Cagliari, 7 gen. – “Su 44 detenuti terroristi islamici inseriti nel circuito di Alta sicurezza 20 sono distribuiti tra Sassari e Nuoro”. La denuncia è del deputato di Unidos Mauro Pili, che stamani effettuerà una visita ispettiva al carcere di Sassari-Bancali. “Un fatto di una gravità inaudita che conferma le mie denunce sulla gestione scellerata da parte del ministero della Giustizia che continua a considerare la Sardegna una vera e propria discarica. Una gestione inaccettabile e gravissima considerato il rischio di contagio che esiste nelle carceri e che lo stesso governo ha dovuto ammettere”.

Denunce che il deputato di Unidos ha già fatto ormai da tre anni “e che ho reiterato nelle scorse settimane proprio per la gestione scandalosa della sicurezza nelle carceri sarde. Con pochi agenti e turni inaccettabili. La Sardegna ancora una volta suo malgrado e con grave spregiudicatezza dello Stato è crocevia internazionale del terrorismo islamico”.

“Questa nuova grave decisione del governo segue la vergognosa gestione del carcere di Macomer – prosegue Pili – con detenuti in un istituto per tossicodipendenti dove si progettavano strategie e attentati di ogni genere. Nel carcere di Macomer erano detenuti il numero uno della strage di Madrid, Rabei Osman, il grande reclutatore il franco-tunisino Raphael Gendron, braccio destro dell’imam Ayachi, leader islamista ‘belga’ pregiudicato per terrorismo, ucciso subito dopo la detenzione a Macomer in uno scontro con le truppe dell’esercito di Damasco, e il tunisino Bouyahia Hamadi Ben Abdul, l’uomo della caffettiera inserito nella lista nera di Obama tra i sessanta terroristi più ricercati al mondo”.

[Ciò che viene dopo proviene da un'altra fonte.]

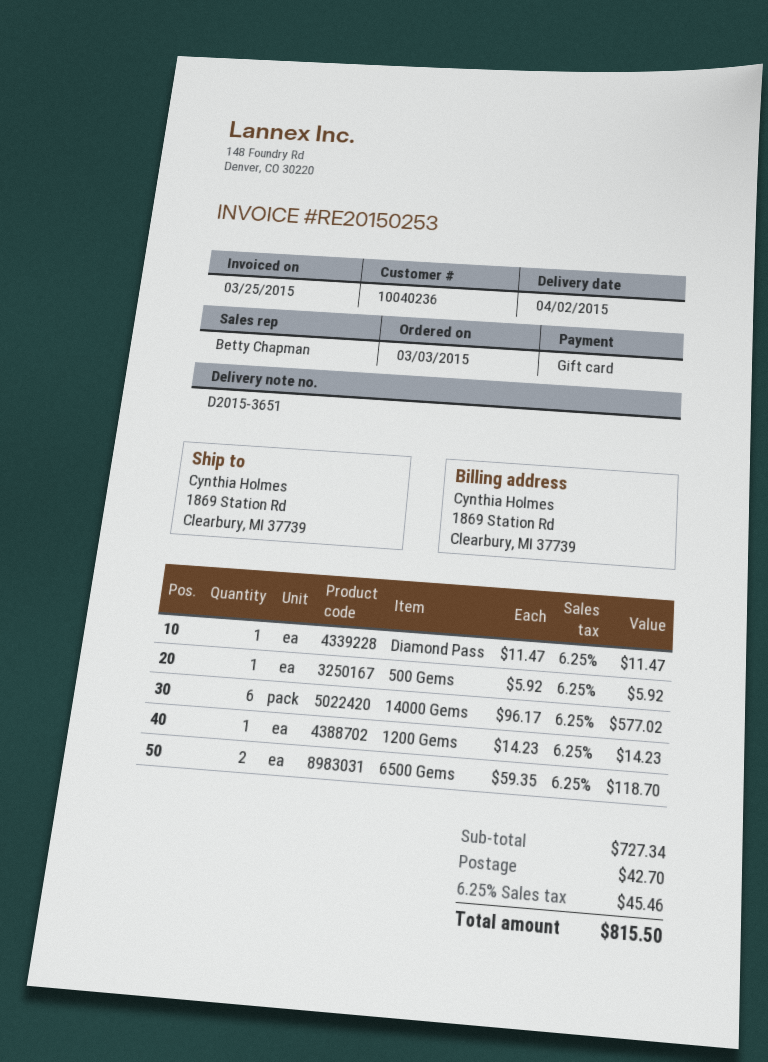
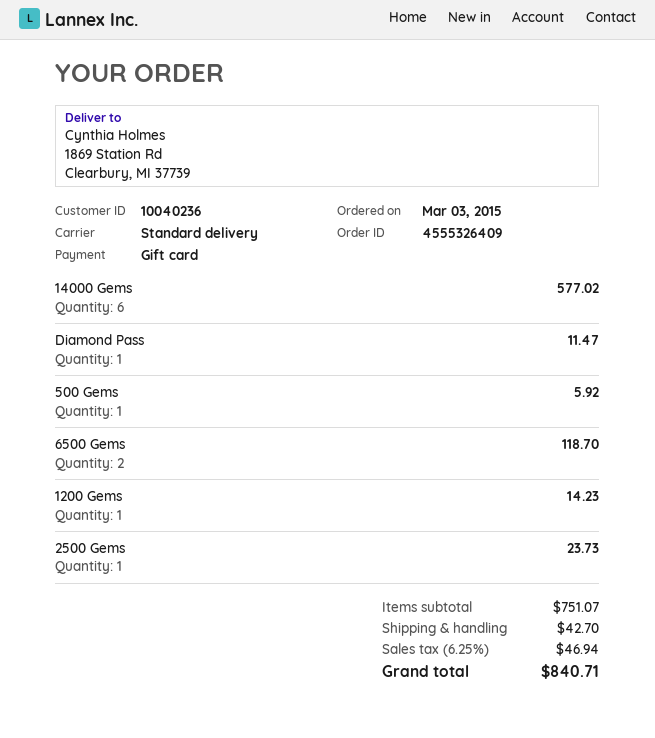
2500 Gems: none -> 1 for 23.73
subtotal: 727.34 -> 751.07
tax: 6.25% = 45.46 -> 6.25% = 46.94
total: 815.50 -> 840.71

“Fu proprio Bouyahia Hamadi – afferma Pili – a consegnarmi un manoscritto nel quale tentava una maldestra autodifesa confermando in quell’occasione di essere dal 2000 sotto controllo dell’antiterrorismo internazionale. Tra loro anche Khalil Jarraya, tunisino di 41 anni, detto il colonnello perché aveva combattuto nelle milizie bosniache dei ‘Mujihaddin’ durante la guerra nella ex Jugoslavia. Era Khalil Jarraya il vero promotore della cellula jaddista fermata a Faenza e di cui facevano parte altri detenuti di Macomer come Hechmi Msaadi, tunisino di 33 anni, Ben Chedli Bergaoui, tunisino di 36 anni, e Mourad Mazi”.

Spiega ancora Pili: “A Macomer avevano soggiornato a lungo i più efferati terroristi ma quel che è più grave è il fatto che questi detenuti potevano organizzare e dialogare con loro di tutto comprese le strategie terroristiche. Nel corso di quella visita riscontrai personalmente che tra i terroristi vi era un rapporto costante e aggiornato in tempo reale. Tra loro i colloqui avvenivano costantemente attraverso le finestre esterne del carcere con un vero e proprio collegamento vocale continuo. Siamo dinanzi ad una struttura investigativa antiterrorismo che svolge un lavoro delicatissimo e che poi viene mortificato da una gestione sciatta e dilettantesca delle strutture penitenziarie”.

“Questo conferma, se ce ne fosse ancora bisogno, l’atteggiamento dello Stato di trasformare la Sardegna in una vera e propria Cayenna di Stato. Questi personaggi devono essere immediatamente allontanati dalla Sardegna. Non esiste –prosegue Pili – all’interno delle carceri personale plurilingue per valutare le conversazioni e non solo tra i vari detenuti, e questo potrebbe aggravare il pericolo per contatti tra gli stessi che finirebbero per trasformare la detenzione in un’occasione di pianificazione di ulteriori efferati atti criminali. Basta con questo governo inadeguato che continua a considerare la Sardegna una colonia per ogni nefandezza”.